On Saturday, the leaders of the United States, Australia, and Japan met in Sydney to discuss security policy. President Bush, Prime Minster John Howard, and Prime Minister Shinzo Abe were careful in their first trilateral meeting not to rile Beijing. “As far as China is concerned, the three leaders shared the same recognition that it’s important to have a positive engagement with China,” said Mitsuo Sakaba, a Japanese Foreign Ministry spokesman. Added Charles Morrison of the East-West Center in Honolulu, “They have bent over backwards to try to make sure that starting up their own dialogue does not upset China.”

Why should these nations be so apologetic? The Chinese, after all, do not hesitate to stand up for themselves. Beijing, in the last few months, sent diplomatic protests to the United States, Japan, Australia, and India, asking each of them for an explanation of their growing cooperation. The four participants in the new “quadrilateral dialogue” met in May to discuss strengthening their relationship. Last week, the navies of these four nations (plus Singapore) conducted five days of exercises in the Bay of Bengal—the first such joint exercise in the history of the five nations. The Chinese look south and east and see their neighbors trying to contain them.

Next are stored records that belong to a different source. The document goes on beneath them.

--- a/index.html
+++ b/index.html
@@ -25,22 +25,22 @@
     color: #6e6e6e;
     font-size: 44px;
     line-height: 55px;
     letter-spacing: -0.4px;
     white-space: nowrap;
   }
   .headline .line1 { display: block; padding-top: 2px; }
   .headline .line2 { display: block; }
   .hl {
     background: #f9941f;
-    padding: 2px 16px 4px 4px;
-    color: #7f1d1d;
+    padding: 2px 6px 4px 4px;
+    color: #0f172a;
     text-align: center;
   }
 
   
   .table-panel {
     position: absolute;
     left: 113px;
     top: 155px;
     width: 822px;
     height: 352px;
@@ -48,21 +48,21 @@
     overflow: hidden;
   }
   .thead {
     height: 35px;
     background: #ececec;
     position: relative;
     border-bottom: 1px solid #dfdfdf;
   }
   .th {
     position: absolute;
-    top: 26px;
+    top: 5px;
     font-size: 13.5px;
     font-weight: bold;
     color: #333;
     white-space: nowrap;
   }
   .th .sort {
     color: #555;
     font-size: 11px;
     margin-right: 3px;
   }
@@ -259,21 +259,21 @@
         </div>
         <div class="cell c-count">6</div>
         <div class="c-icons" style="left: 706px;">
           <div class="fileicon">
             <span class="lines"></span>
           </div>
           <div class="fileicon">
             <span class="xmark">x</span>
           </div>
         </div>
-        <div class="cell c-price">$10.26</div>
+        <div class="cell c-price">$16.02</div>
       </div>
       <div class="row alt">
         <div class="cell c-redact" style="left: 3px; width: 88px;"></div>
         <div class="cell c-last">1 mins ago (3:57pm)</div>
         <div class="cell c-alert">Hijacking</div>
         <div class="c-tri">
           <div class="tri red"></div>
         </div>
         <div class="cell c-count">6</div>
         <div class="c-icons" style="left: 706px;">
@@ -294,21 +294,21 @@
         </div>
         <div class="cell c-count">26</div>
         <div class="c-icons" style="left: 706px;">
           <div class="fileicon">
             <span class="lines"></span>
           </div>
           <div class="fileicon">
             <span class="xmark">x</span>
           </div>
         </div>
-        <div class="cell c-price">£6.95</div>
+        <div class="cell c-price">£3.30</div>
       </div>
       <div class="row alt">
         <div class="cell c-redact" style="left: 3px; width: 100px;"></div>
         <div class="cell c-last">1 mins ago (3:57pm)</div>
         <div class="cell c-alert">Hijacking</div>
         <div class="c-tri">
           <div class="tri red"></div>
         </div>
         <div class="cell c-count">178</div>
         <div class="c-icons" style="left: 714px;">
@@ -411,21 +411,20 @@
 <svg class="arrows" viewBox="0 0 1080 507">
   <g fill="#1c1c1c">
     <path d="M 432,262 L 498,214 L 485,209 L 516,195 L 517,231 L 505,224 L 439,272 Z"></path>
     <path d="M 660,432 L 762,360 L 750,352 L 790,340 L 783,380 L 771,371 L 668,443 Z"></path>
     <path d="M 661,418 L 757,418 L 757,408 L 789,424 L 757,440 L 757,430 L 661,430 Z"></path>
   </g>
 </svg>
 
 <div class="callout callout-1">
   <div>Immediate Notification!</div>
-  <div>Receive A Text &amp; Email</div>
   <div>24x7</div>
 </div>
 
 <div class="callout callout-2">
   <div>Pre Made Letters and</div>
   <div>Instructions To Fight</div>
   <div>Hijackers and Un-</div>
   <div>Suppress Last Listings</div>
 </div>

Yet Beijing is in no position to complain that the democracies of Asia are drawing together in an arc that sweeps from India to Japan. This loose arrangement—it’s much too early to call it an alliance—was formed largely in reaction to China itself. Beijing is building up its armed forces rapidly and non-transparently. It’s been conducting joint military exercises with Russia since 2005 (including the large one last month), and slowly turning the Shanghai Cooperation Organization—a grouping of China, Russia, and four Central Asian “stans”—into a true alliance with an overtly anti-American cast.

The big trend in Asia is that nations on the periphery of China are banding together to match the continental alliance of the SCO and the growing relationship of Beijing and Moscow. The democracies of the Pacific need to acknowledge in public what they are thinking in private. They need to start defending themselves—and to stop being so solicitous of Beijing’s feelings.